**What is required**
After locating the line with "<span>ADD CHANNEL</span>" below, output it and each following line exactly, stopping after the line with "gap:8px; padding:0 3px 7px 3px;". No pictures.

**Extracted entries**
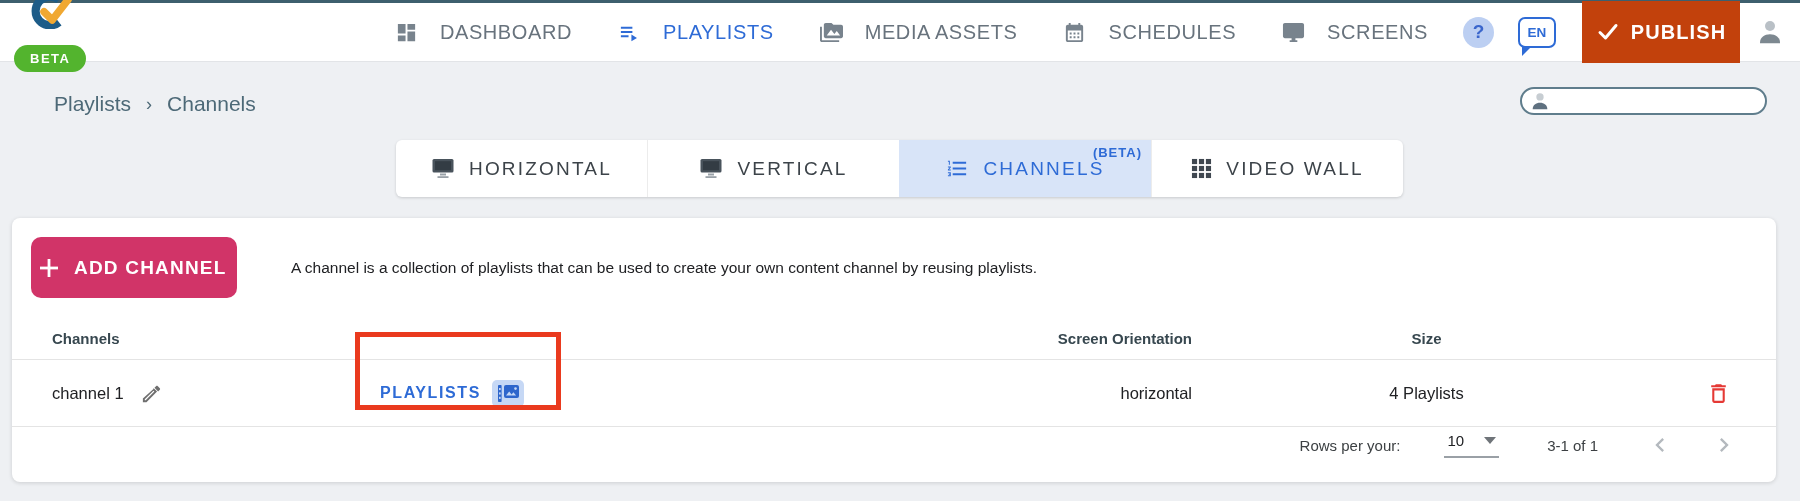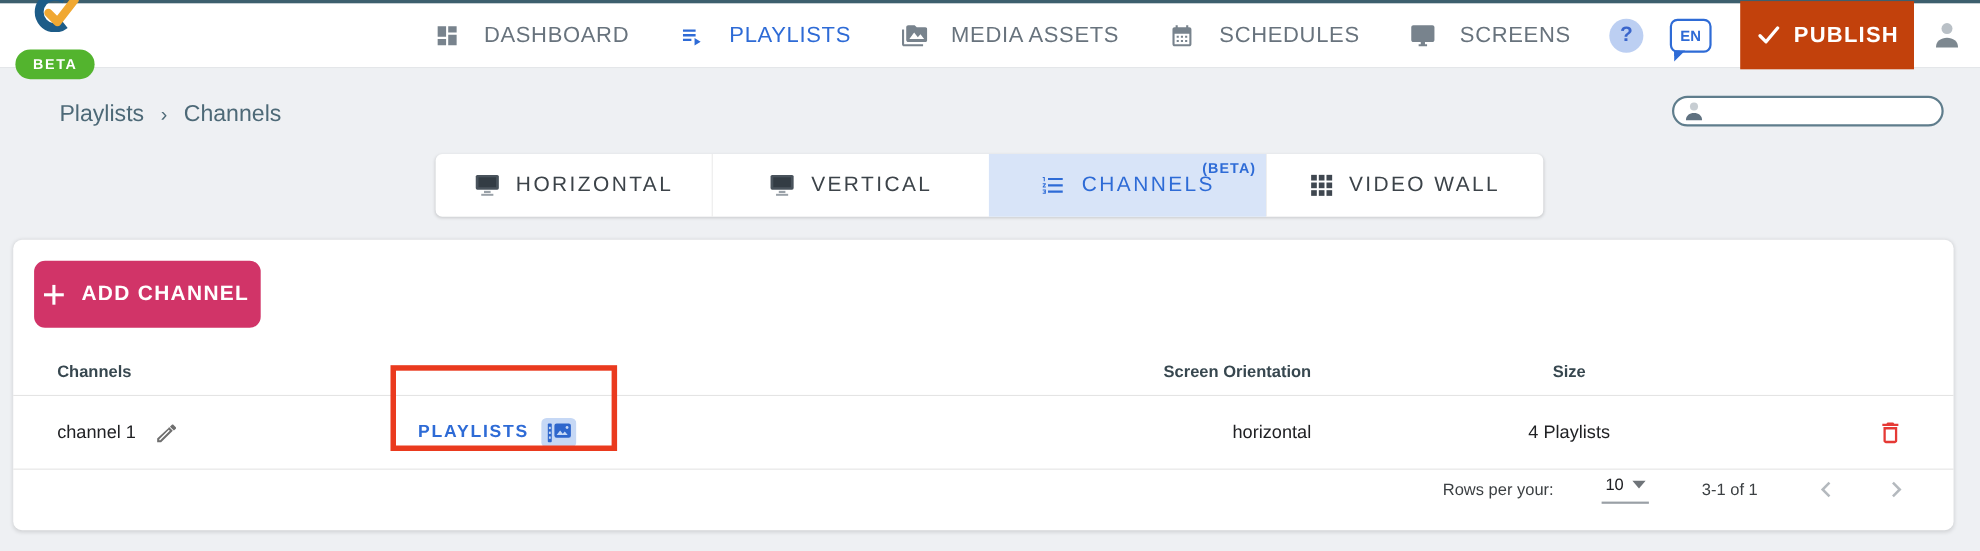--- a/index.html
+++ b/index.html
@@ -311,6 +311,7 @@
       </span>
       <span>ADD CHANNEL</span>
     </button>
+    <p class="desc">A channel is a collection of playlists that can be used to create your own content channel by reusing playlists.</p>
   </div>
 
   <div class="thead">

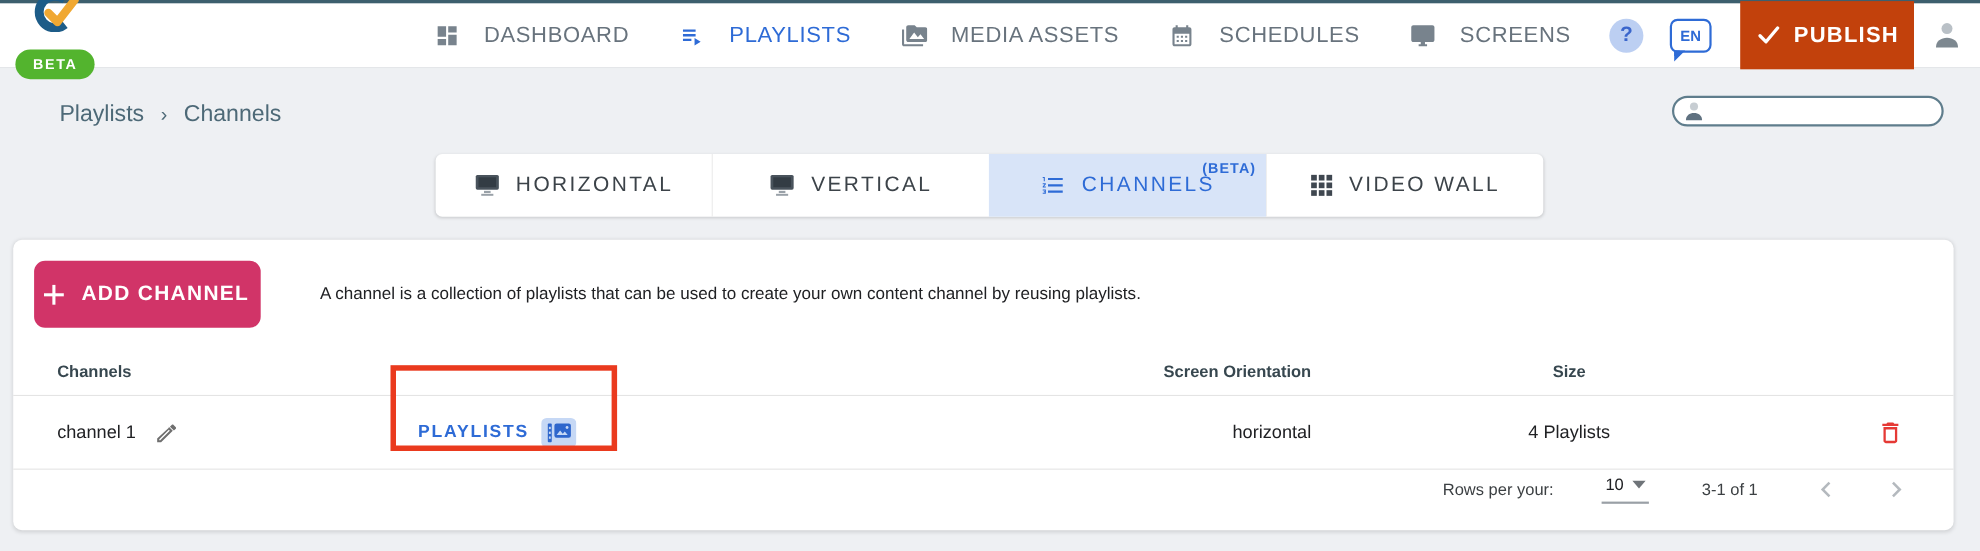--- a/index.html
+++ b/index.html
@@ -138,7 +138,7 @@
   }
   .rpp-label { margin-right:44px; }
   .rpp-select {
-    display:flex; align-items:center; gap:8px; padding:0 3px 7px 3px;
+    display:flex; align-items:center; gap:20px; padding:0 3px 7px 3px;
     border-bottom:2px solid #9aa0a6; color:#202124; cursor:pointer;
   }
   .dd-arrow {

**Answer to the problem**
       <span>ADD CHANNEL</span>
     </button>
+    <p class="desc">A channel is a collection of playlists that can be used to create your own content channel by reusing playlists.</p>
   </div>
 
   <div class="thead">

--- a/index.html
+++ b/index.html
@@ -138,7 +138,7 @@
   }
   .rpp-label { margin-right:44px; }
   .rpp-select {
-    display:flex; align-items:center; gap:8px; padding:0 3px 7px 3px;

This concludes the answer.